Minyichthys myersi
- Conservation status: Least Concern (IUCN 3.1)

Scientific classification
- Domain: Eukaryota
- Kingdom: Animalia
- Phylum: Chordata
- Class: Actinopterygii
- Order: Syngnathiformes
- Family: Syngnathidae
- Genus: Minyichthys
- Species: M. myersi
- Binomial name: Minyichthys myersi (Herald & J. E. Randall, 1972)
- Synonyms: Micrognathus myersi Herald & Randall, 1972;

= Minyichthys myersi =

- Authority: (Herald & J. E. Randall, 1972)
- Conservation status: LC
- Synonyms: Micrognathus myersi Herald & Randall, 1972

Species of fish

Minyichthys myersi, also known as Myer's pipefish, is a species of marine fish belonging to the family Syngnathidae.
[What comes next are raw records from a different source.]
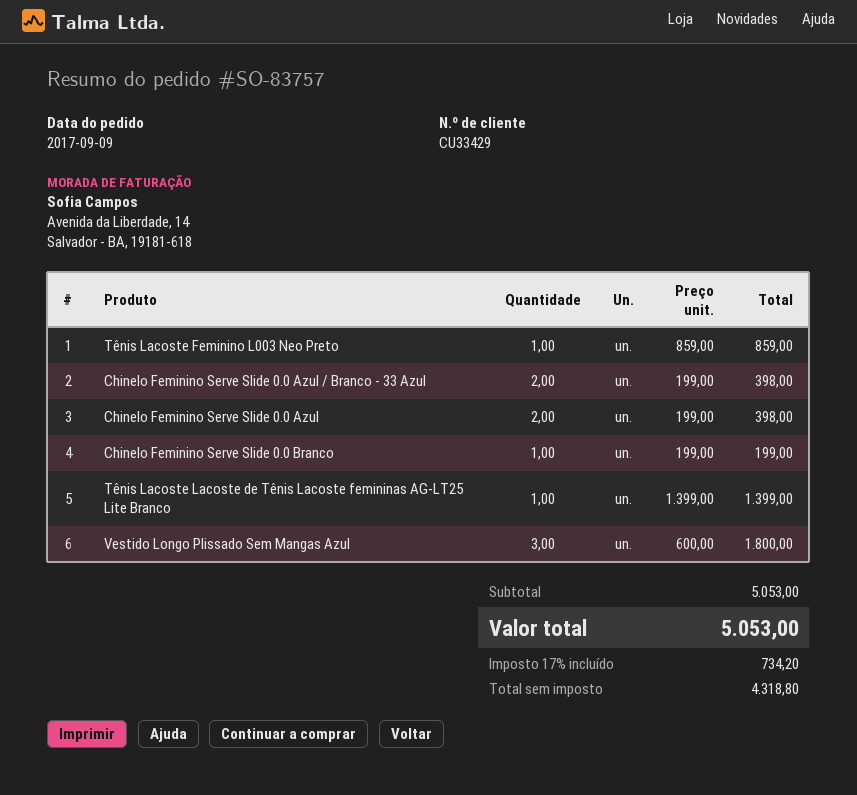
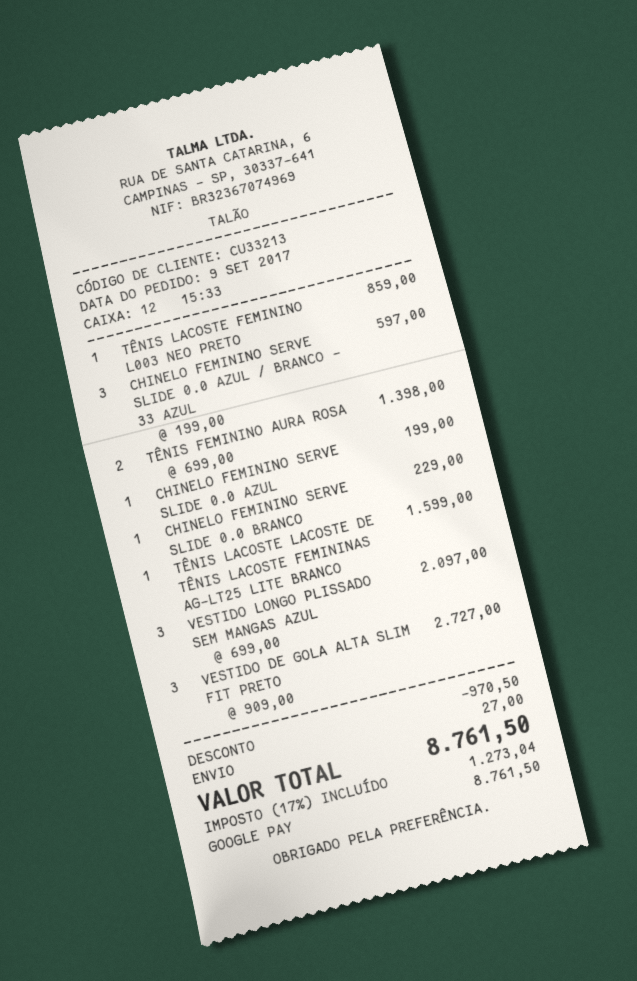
customer number: CU33429 -> CU33213
Chinelo Feminino Serve Slide 0.0 Azul / Branco - 33 Azul: 2 x 199.00 = 398.00 -> 3 x 199.00 = 597.00
Chinelo Feminino Serve Slide 0.0 Azul: 2 x 199.00 = 398.00 -> 1 x 199.00 = 199.00
Chinelo Feminino Serve Slide 0.0 Branco: 1 x 199.00 = 199.00 -> 1 x 229.00 = 229.00
Tênis Lacoste Lacoste de Tênis Lacoste femininas AG-LT25 Lite Branco: 1 x 1399.00 = 1399.00 -> 1 x 1599.00 = 1599.00
Vestido Longo Plissado Sem Mangas Azul: 3 x 600.00 = 1800.00 -> 3 x 699.00 = 2097.00
TÊNIS FEMININO AURA ROSA: none -> 2 x 699.00 = 1398.00
VESTIDO DE GOLA ALTA SLIM FIT PRETO: none -> 3 x 909.00 = 2727.00
discount: none -> 970.50
shipping: none -> 27.00
tax: 17% = 734.20 -> 17% = 1273.04
total: 5053.00 -> 8761.50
They can be found inhabiting coral in many areas of the Indo-Pacific including Mauritius, Indonesia, the Philippines, Papua New Guinea, and French Polynesia. Their diet likely consists of small crustaceans such as copepods and amphipods. Reproduction occurs through ovoviviparity in which the males brood eggs before giving live birth.

==Etymology==
The fish is named in honor of George S. Myers (1905-1985), from Stanford University.